И пошёл к выходу. Всё, теперь ему нужно было уносить ноги, но тот фургон, который он заметил ещё до входа в бар, всё ещё торчал на перекрестке, поэтому он с показной неторопливостью, покуривая, пошёл обратно, прошёл пару десятков метров и свернул в первый попавшийся ему проулок. И лишь там, вдалеке от фонарей, перешёл на быстрый шаг.

И тут же в его кармане ожила рация, которую он отобрал у первого мужичка.

– Э, Семёнов, а вы что там делаете? Приём, – донеслось из неё.

Горохов нажал кнопку передачи и ответил не своим, а хриплым каким-то голосом, да ещё и не очень разборчиво:

– Сейчас… Погодь… Уже идём…

– Вы чего там? Пьёте, что ли? – голос из рации, кажется, негодовал.

– Идём уже, говорю! – ответил уполномоченный и, так как впереди было большое тёмное пространство и его никто не мог видеть, перешёл на лёгкий бег.

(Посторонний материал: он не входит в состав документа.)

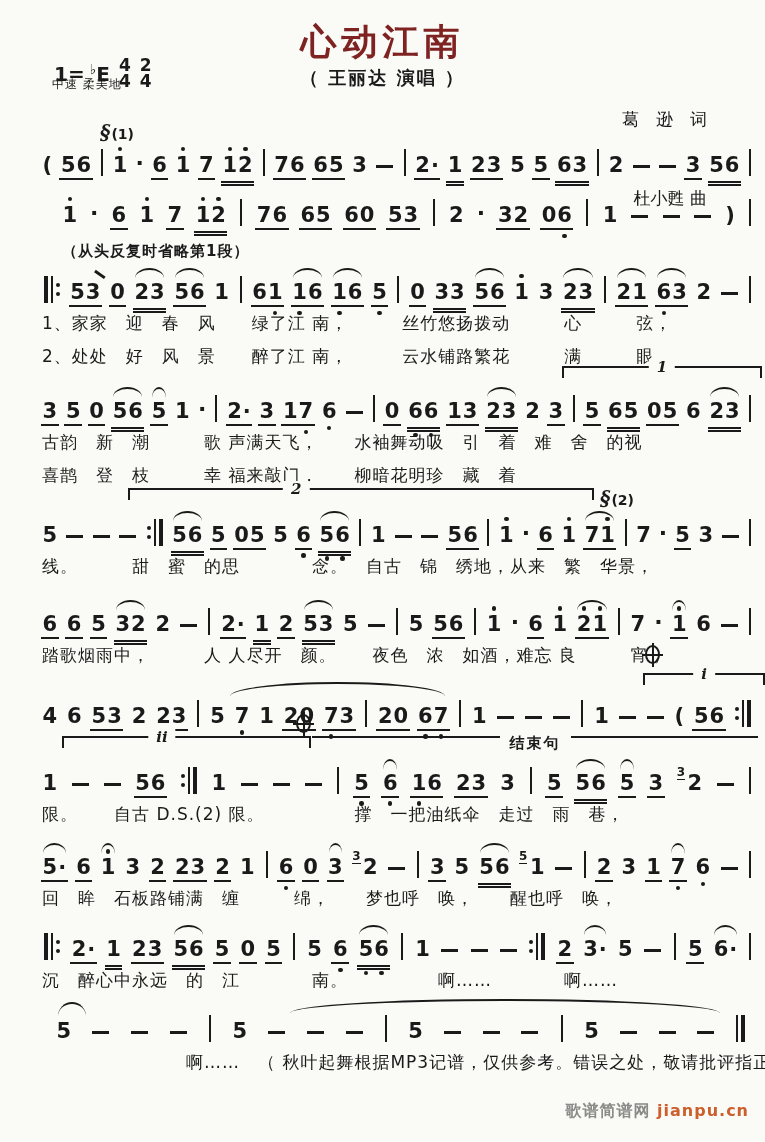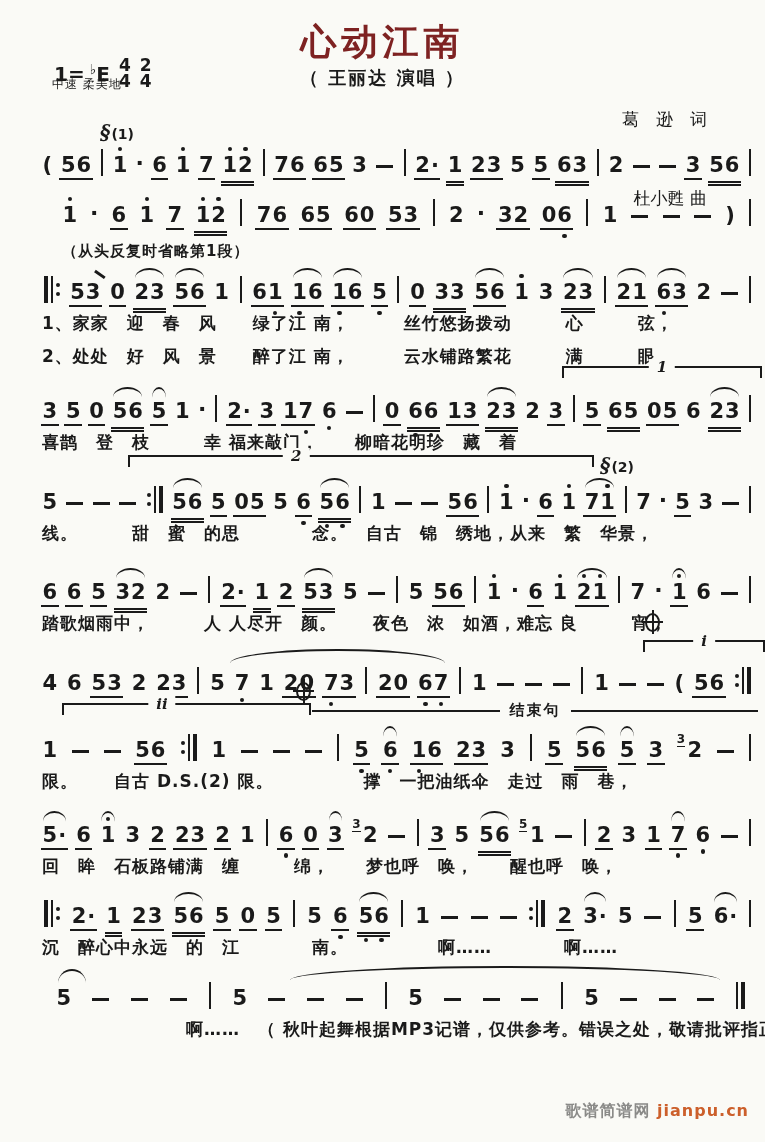--- a/index.html
+++ b/index.html
@@ -53,7 +53,7 @@
   .bl.thick{width:4px;}
   .bdots{display:inline-flex;flex-direction:column;margin:0 1.5px;}
   .bd{width:4px;height:4px;border-radius:50%;background:#1a1a1a;margin:2.5px 0;}
-  .lyric{font-weight:bold;font-size:17px;line-height:1.45;margin-top:8px;
+  .lyric{font-weight:normal;font-size:17px;line-height:1.45;margin-top:8px;
     white-space:pre;letter-spacing:1px;}
   
   .volta{position:absolute;height:10px;border-top:2px solid #1a1a1a;

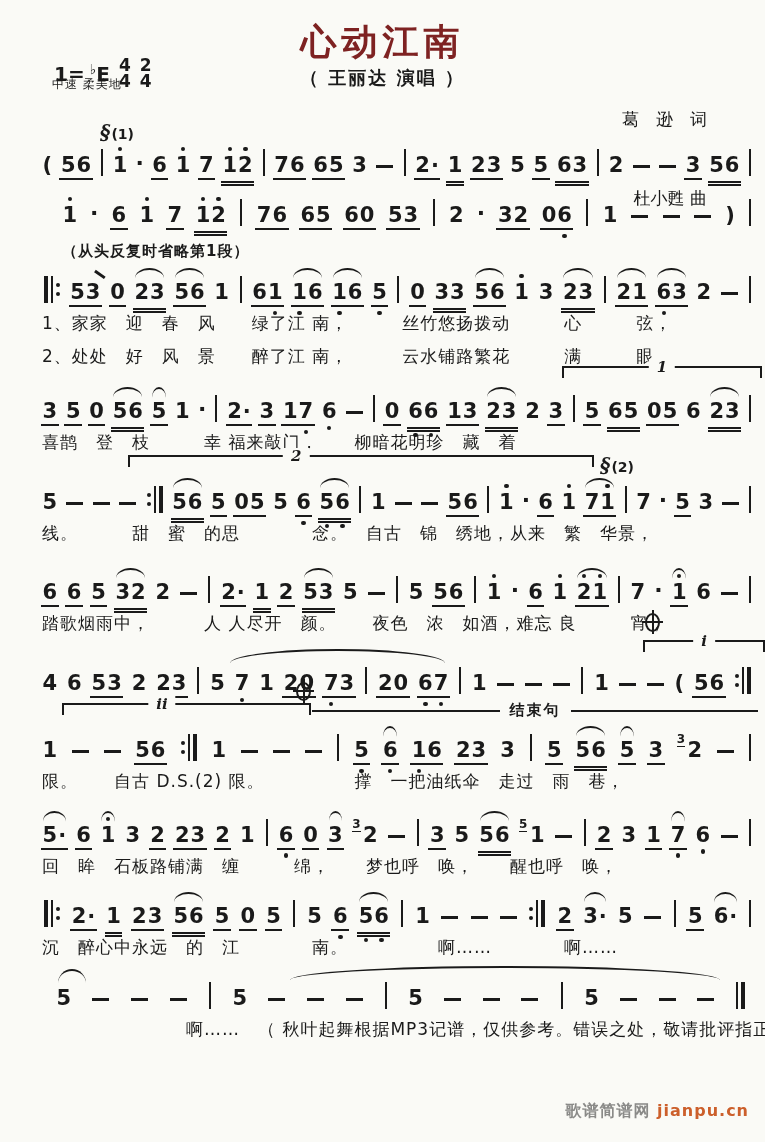--- a/index.html
+++ b/index.html
@@ -619,6 +619,7 @@
             <i class="bl"></i>
           </span>
         </div>
+        <div class="lyric">古韵　新　潮　　　歌 声满天飞，　　水袖舞动吸　引　着　难　舍　的视</div>
         <div class="lyric">喜鹊　登　枝　　　幸 福来敲门，　　柳暗花明珍　藏　着</div>
       </div>
       <div class="system" style="margin-top: 26px;">

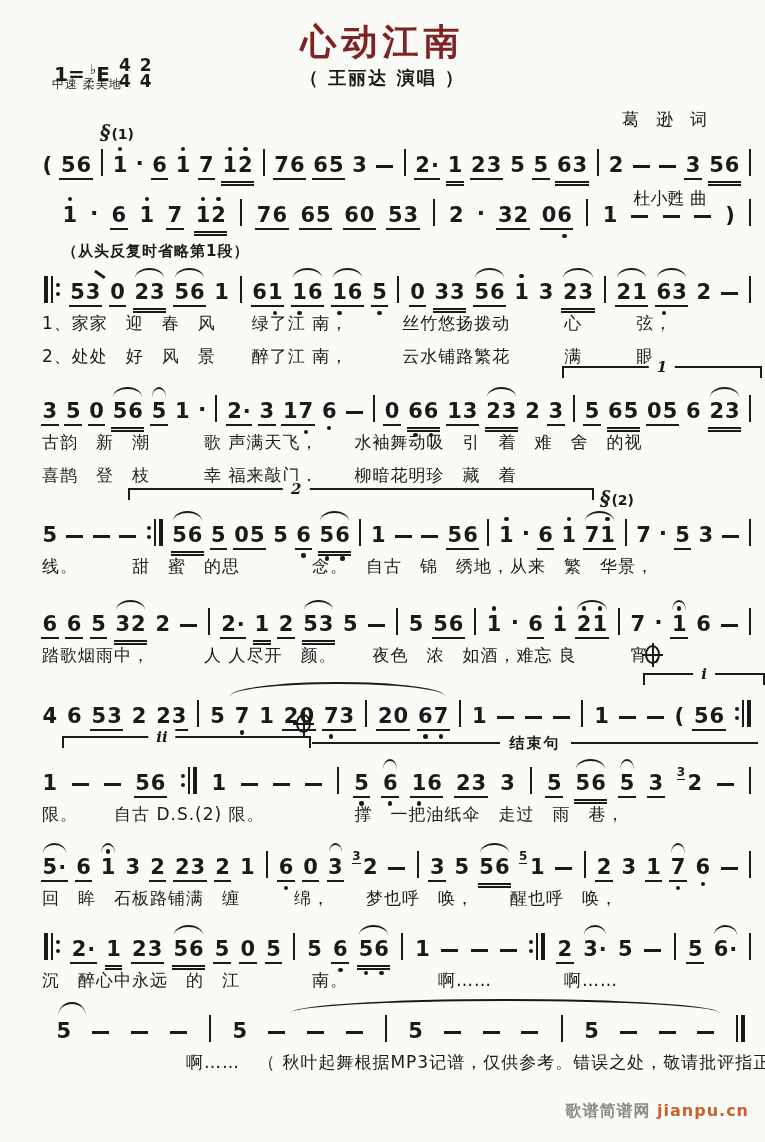--- a/index.html
+++ b/index.html
@@ -72,7 +72,7 @@
   .coda i{position:absolute;top:50%;left:-3px;right:-3px;height:2px;margin-top:-1px;background:#1a1a1a;}
   .oslur{position:absolute;height:13px;border-top:2.5px solid #1a1a1a;
     border-radius:100% 100% 0 0/190% 190% 0 0;}
-  .endlabel{position:absolute;display:flex;align-items:center;}
+  .endlabel{position:absolute;display:flex;}
   .endlabel i{flex:1;height:2px;background:#1a1a1a;}
   .endlabel span{padding:0 10px;font-size:15px;font-weight:bold;letter-spacing:2px;line-height:1;}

Вот теперь у него было точно не более пяти минут, этот тип или типы, которые остались у фургона, скоро снова будут запрашивать Семёнова, а потом уже пойдут его искать. В общем, Андрею Николаевичу нужно было торопиться. К его удаче, проулки не так хорошо освещались, как большие улицы, и он достаточно быстро добрался до его конца. А там опять фонари, эти серовцы на освещении улиц явно не экономили, и ему пришлось перейти на шаг… И едва он вышел на свет, как увидел, что в конце улицы, перегораживая дорогу, стоит квадроцикл, за рулём сидит человек, а ещё один, с винтовкой на плече, курит снаружи, облокотившись на капот. Горохову нужно было уже как-то уходить на запад, но в который раз пришлось пересечь улицу и идти на север. И когда он снова оказался в темноте и готов был перейти на бег, рация ожила.

Глава 2

Так его давненько не обкладывали. Возможно даже, так на него никогда не охотились. Горохов как опытный человек понимал, что его преимущество – темнота, скорость и украденная в баре у милиционера рация. Он успел уйти от бара километра на три, прежде чем кто-то в фургоне додумался поднять тревогу. И тогда эфир сразу наполнился передачами, рация на приёме не умолкала.